Daniels only rejected the delivery apps’ bid for a preliminary injunction to block the laws from taking effect Monday. The apps could still theoretically prevail at trial, should the case get there.

DoorDash and Uber Eats filed the joint lawsuit last month, accusing the city of violating their constitutional rights by forcing them to comply with front-end tipping — “and speak a message they would not otherwise.”

“Even if plaintiffs attempt to comply with the tipping law (therein being compelled to speak), the imminent threat of enforcement still causes irreparable harm,” the companies wrote in a 49-page complaint, filed on Dec. 10.

Additionally, they claim the laws will worsen consumer “tipping fatigue,” citing reports suggesting around 9 in 10 Americans feel that tipping culture has gotten out of hand.

”Tipping in the United States is at a crossroads,” DoorDash and Uber Eats claim. “What was once a discretionary courtesy intended to acknowledge exceptional service is spreading to new contexts as some businesses solicit tips in increasingly aggressive ways.”

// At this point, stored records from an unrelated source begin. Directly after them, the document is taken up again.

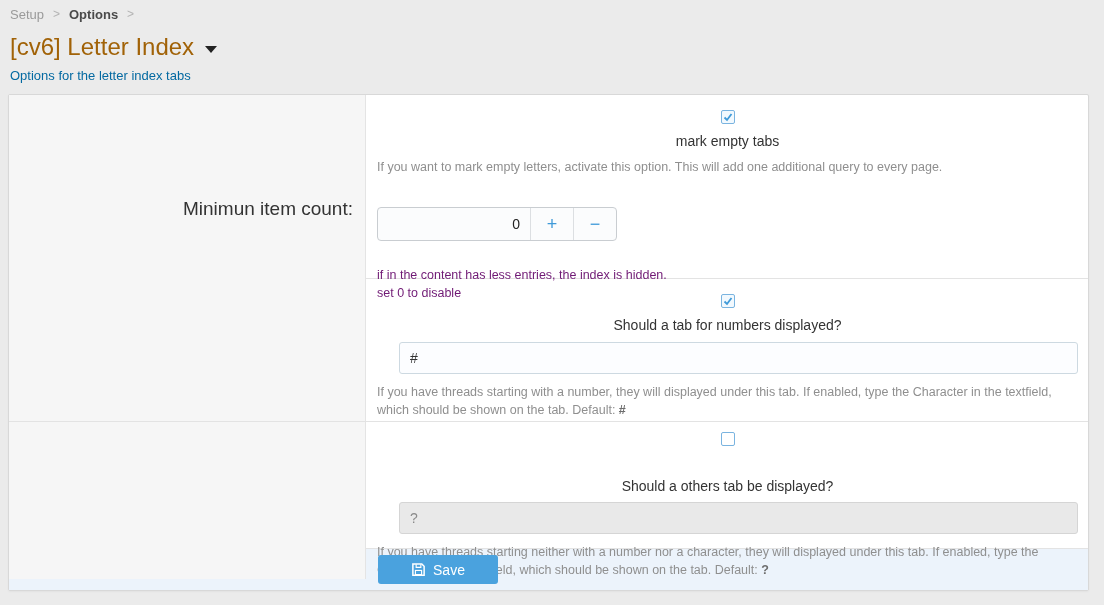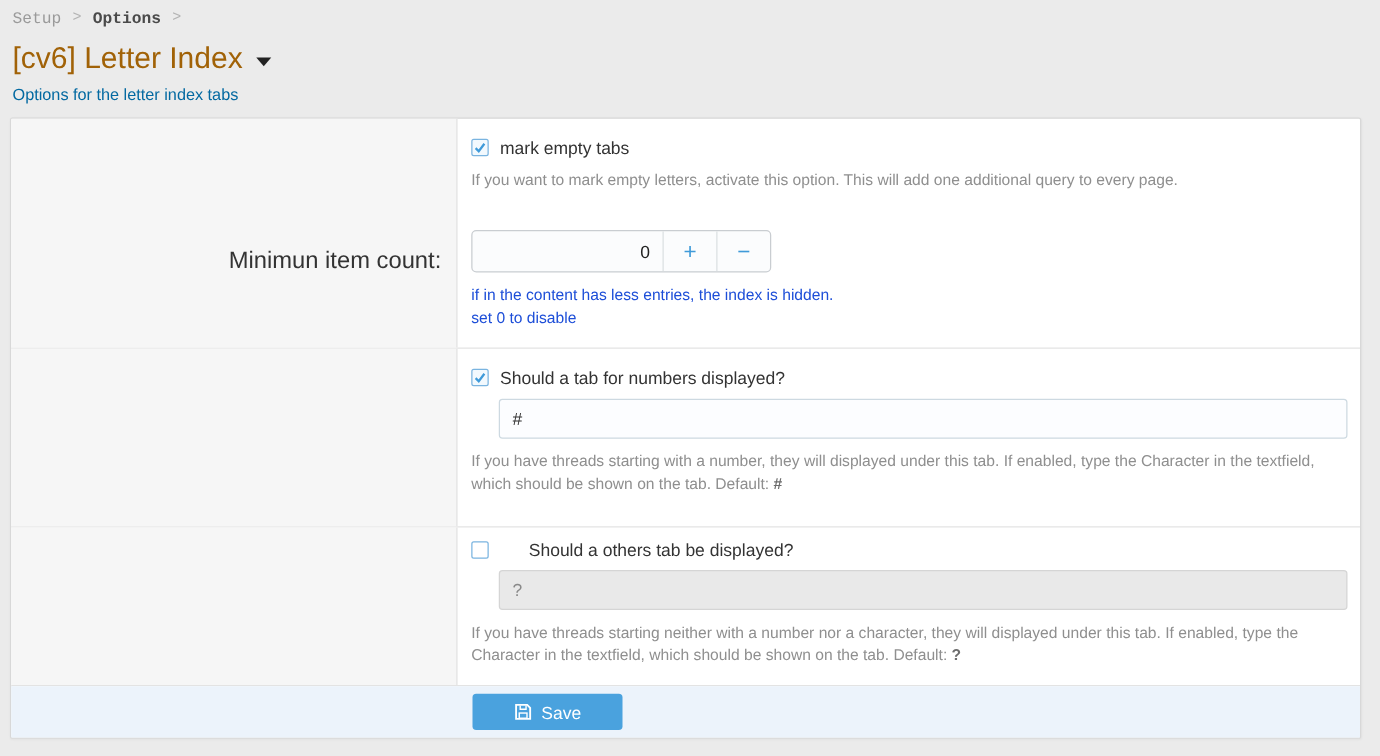"Setup" .breadcrumb { font-family: Liberation Mono, monospace -> none }
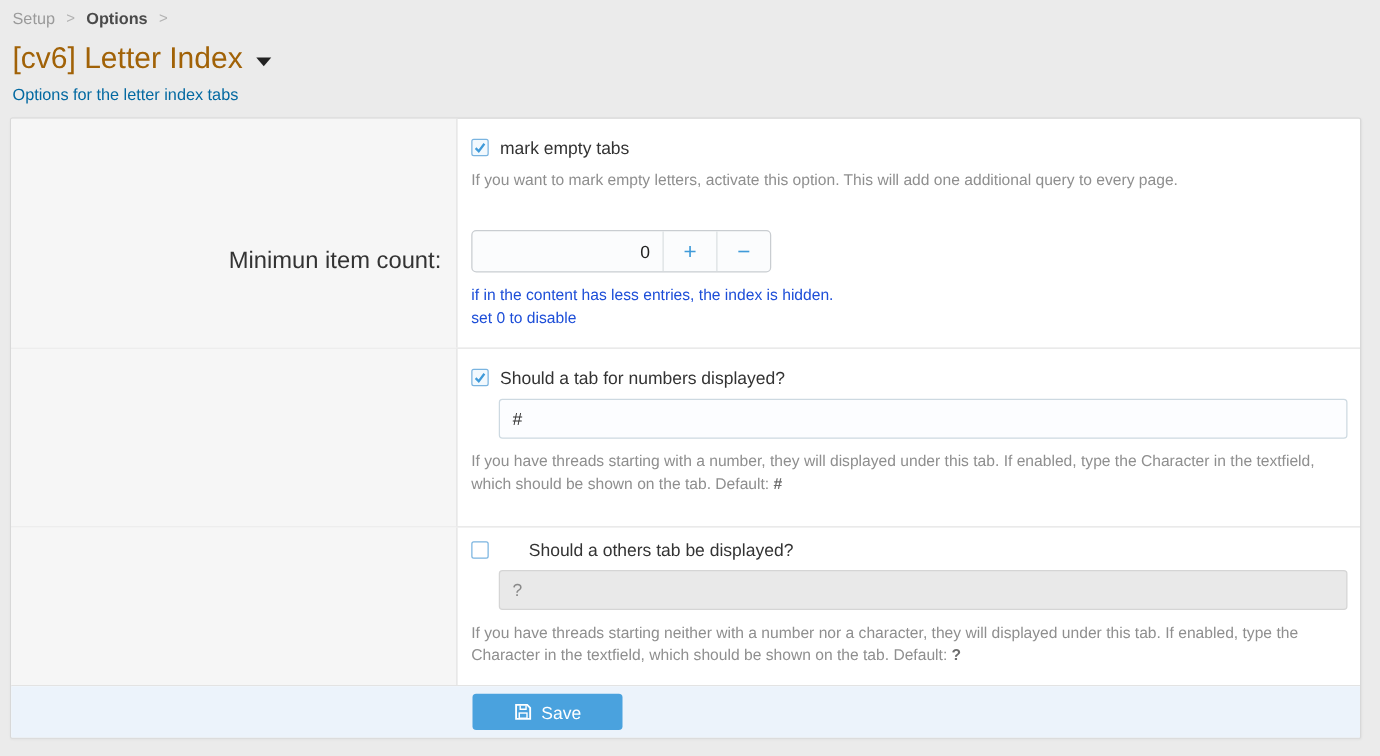"mark empty tabs" .checkbox-line { flex-direction: none -> column }
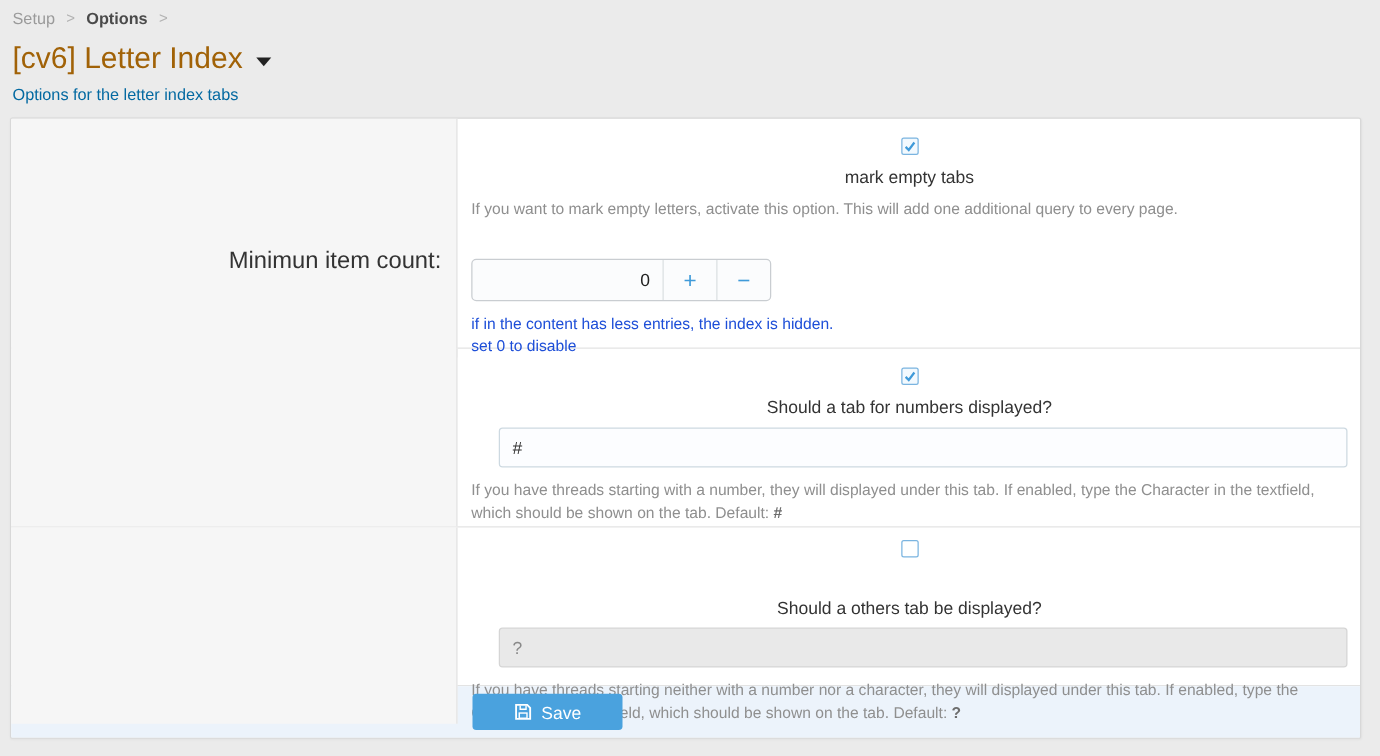"if in the content has" .help-text { color: #1d4ed8 -> #701a75; margin-top: 9px -> 25px }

Daniels was ultimately unconvinced by these arguments, too, writing Friday that tipping delivery workers is not a new concept.

“The tipping laws, therefore, are not likely to contribute to the fatigue and consequent alleged loss of reputation and goodwill,” the judge found.

Grocery delivery company Instacart will have to abide by the new regulations as well. Despite the company filing a similar lawsuit last month, in which it tried to distance itself from DoorDash and Uber Eats, another federal judge in New York shot down the challenge, bringing tips to the front end of Instacart’s deliveries as well come next week.

It’s a victory for New York City Mayor Zohran Mamdani, who has criticized delivery apps like DoorDash and Uber Eats in the past and advocated for higher wages for drivers. Last week, he announced legal action against another food delivery company, Motoclick, following complaints from workers that the company has been stealing tips, charging drivers illegal fees and breaching minimum wage laws.

He also claimed to send “warning letters” to 60 app companies, warning them about the impending tip laws and urging their compliance.